1. For taking further and well-thought steps, we have to discard a number of erroneous notions. The first misconception is to perceive contemporary Iran as a 'post-revolutionary' society. Iran is not in a post-revolutionary situation, in which another revolution is necessary. The current movement is a new sequence of the revolutionary process that started in 1978. The internal conflicts of the ruling factions, the machinery of oppression and the forms that people's struggle take, their slogans and demands, all these are parts of a historical period that started by the Iranian Revolution in 1978-79. We should perceive the present popular movement in such a broader context, and discard any prevalent sort of sociological analysis, even those that in appearance seem class-based. We will explain this.
This means that the movement that started on June 15 [2009] is a continuation of the people's struggle in answering questions, which they themselves had posed in the society through the overthrow of Shah's regime: How can we establish freedom, independence and a people's republic in Iran? How can we run the society based on people's sovereignty, and without relying on any of the pre-capitalistic institutions, without the royal court and its allies? The first answer, the Islamic Republic, has failed that test. It was not the Iranian revolution that failed the test; such a statement is meaningless, those political alternatives pertaining to the first sequence however failed. The revolution itself is still young.
This is not to say that the course of the events, forms of the struggle and the behavior of the forces in this sequence are a repetition of what happened between 1977 and 1980. Quite the contrary, this movement is different in form and content, and its enemy is not the classic dictatorship of the Shah, but an Islamic regime, which emerged from the same revolutionary process and claims to have inherited the demand for republicanism, freedom and the independence of the Iranian people (this is a reference to the emblematic tripartite central slogan during winter 1978-79_ trans. note).

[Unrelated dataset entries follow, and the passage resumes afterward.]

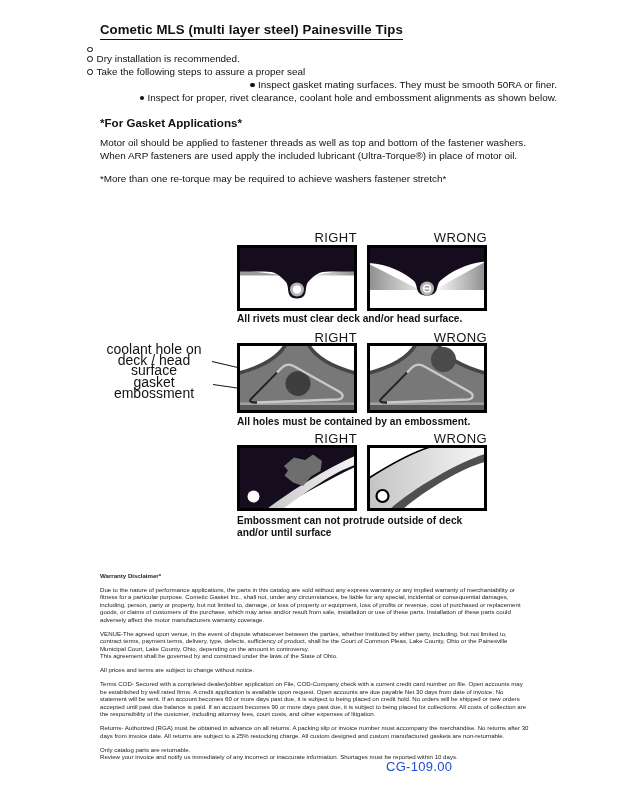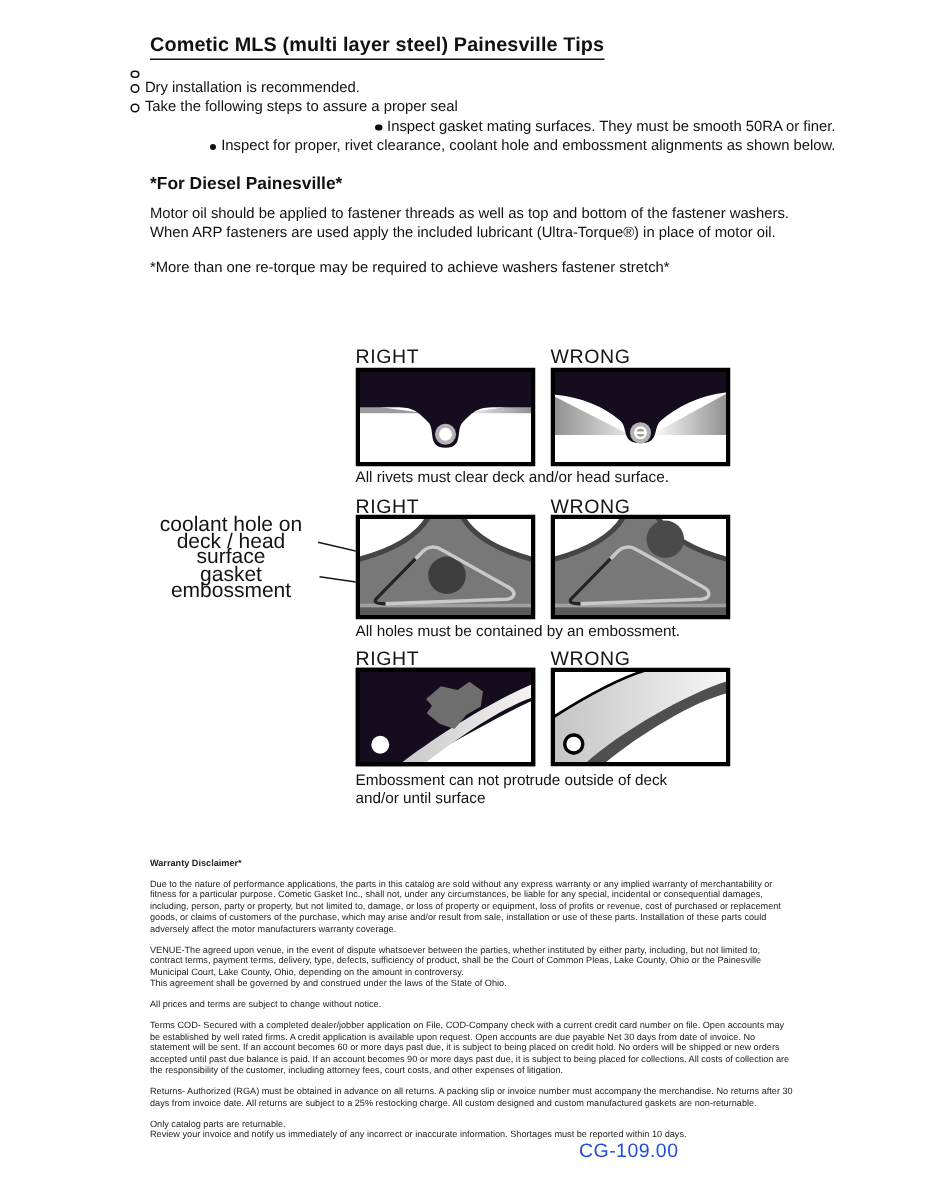--- a/index.html
+++ b/index.html
@@ -63,7 +63,7 @@
 </div>
 
 <div class="diesel">
-  <div class="h">*For Diesel Painesville*</div>
+  <div class="h">*For Gasket Applications*</div>
   <p>Motor oil should be applied to fastener threads as well as top and bottom of the fastener washers.
 When ARP fasteners are used apply the included lubricant (Ultra-Torque®) in place of motor oil.</p>
   <p>*More than one re-torque may be required to achieve washers fastener stretch*</p>

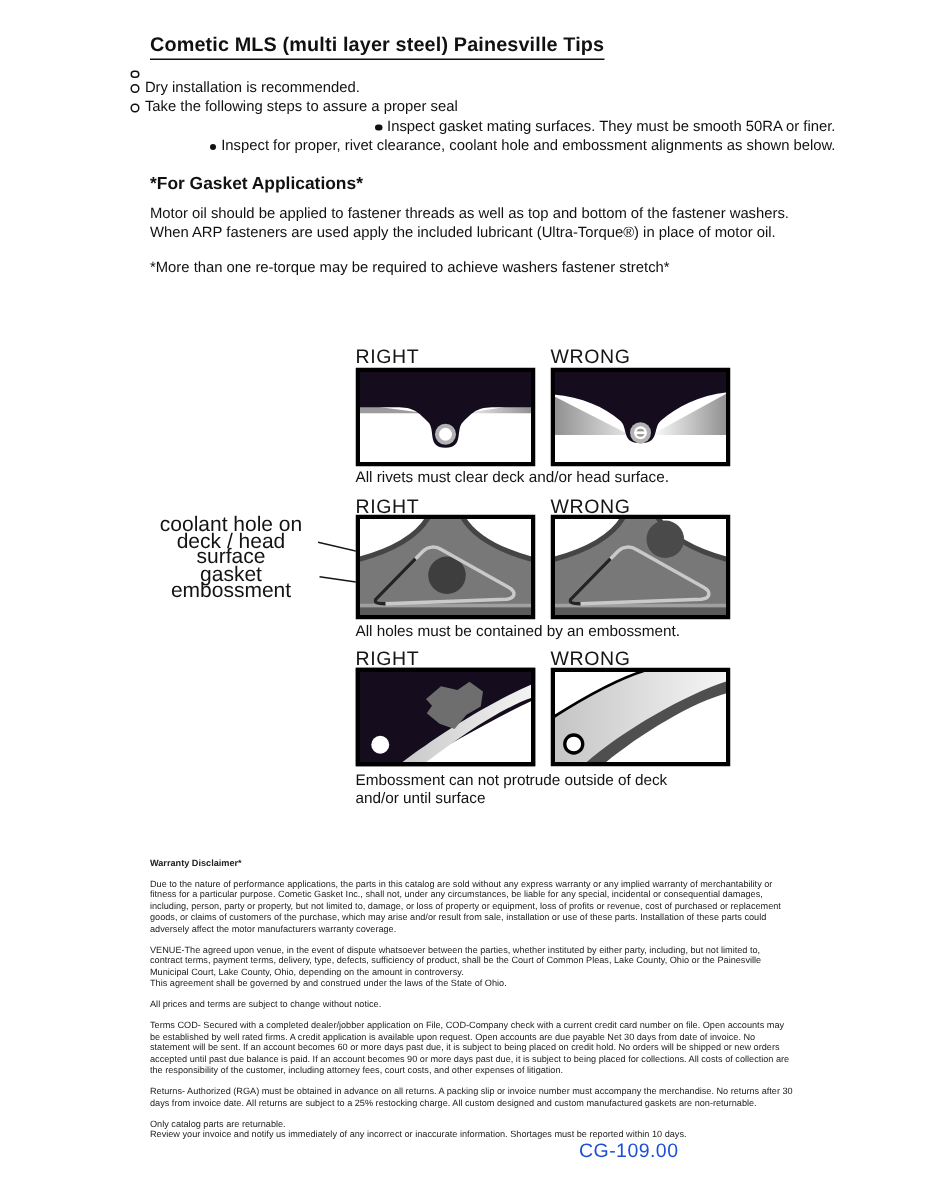--- a/index.html
+++ b/index.html
@@ -22,7 +22,7 @@
   .diesel .h{font-size:11.6px;font-weight:700;margin:0 0 7px 0;}
   .diesel p{margin:0 0 9px 0;white-space:pre-line;}
 
-  .dg-label{position:absolute;width:120px;text-align:left;font-size:13px;letter-spacing:0.4px;color:#151515;}
+  .dg-label{position:absolute;width:120px;text-align:right;font-size:13px;letter-spacing:0.4px;color:#151515;}
   svg.dg{position:absolute;}
   .dg-caption{position:absolute;left:237px;font-size:10.2px;line-height:11.6px;white-space:pre-line;color:#131313;}
   .side-label{position:absolute;font-size:14px;line-height:10.6px;text-align:center;width:118px;left:95px;white-space:pre-line;color:#131313;}

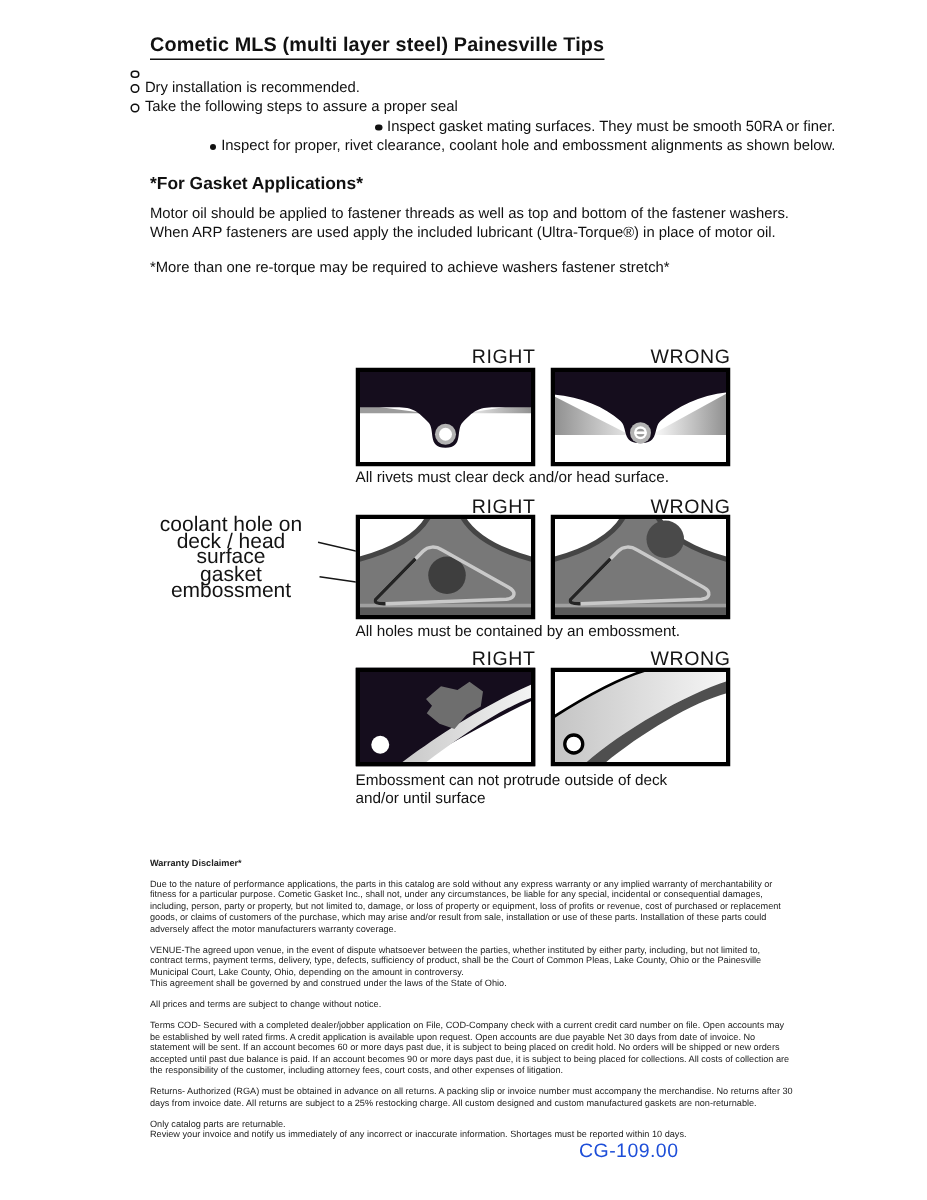--- a/index.html
+++ b/index.html
@@ -24,7 +24,7 @@
 
   .dg-label{position:absolute;width:120px;text-align:right;font-size:13px;letter-spacing:0.4px;color:#151515;}
   svg.dg{position:absolute;}
-  .dg-caption{position:absolute;left:237px;font-size:10.2px;line-height:11.6px;white-space:pre-line;color:#131313;}
+  .dg-caption{position:absolute;left:237px;font-size:10.2px;line-height:11.6px;white-space:pre-line;color:#131313;font-weight:bold;}
   .side-label{position:absolute;font-size:14px;line-height:10.6px;text-align:center;width:118px;left:95px;white-space:pre-line;color:#131313;}
   .conn{position:absolute;height:1.2px;background:#161616;transform-origin:0 50%;}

In the historical events of June 15, this claim was unambiguously taken back from the ruling regime. When Mousavi and the Participation Front [jebhey-e mosharekat] end up in opposition to the main symbol of the Islamic Republic, i.e., velayat-e faqih [rule of religious jurists], and in effect stand alongside the people (not just in words, but in its social objectivity), this is indicative of the fact that the Islamic Republic separated its path from that of the revolution, which amounts to the political suicide of the regime. From this point on, the 1979 revolution will anew seek its own identity and fate, is no longer an Islamic revolution as this regime called it; what it is will be determined by this very movement in its references to that revolutionary memory. The easiest example is the 'Allah-o Akbar' slogan. The slogan was used first time during the uprising in 1978-1979. Today, it is employed against the regime that once had transformed that symbol of protest to an ideological alibi for establishing political Islam. By employing the same phrase, people indicate the radical level of their demand that goes beyond the phrase. People are employing the religious Arabic wording 'Allah-o Akbar' as a metaphor for something else in Persian: Death to the dictator. Here the content goes beyond the phrase. If we don't see this difference, we will misunderstand people's slogans and, worst of all, we will move away from the people and leave the initiative to others. Therefore, in the first instance, any radical political force in Iran must synchronize its behavior, position and outlook with the calendar and sequences of the Iranian Revolution.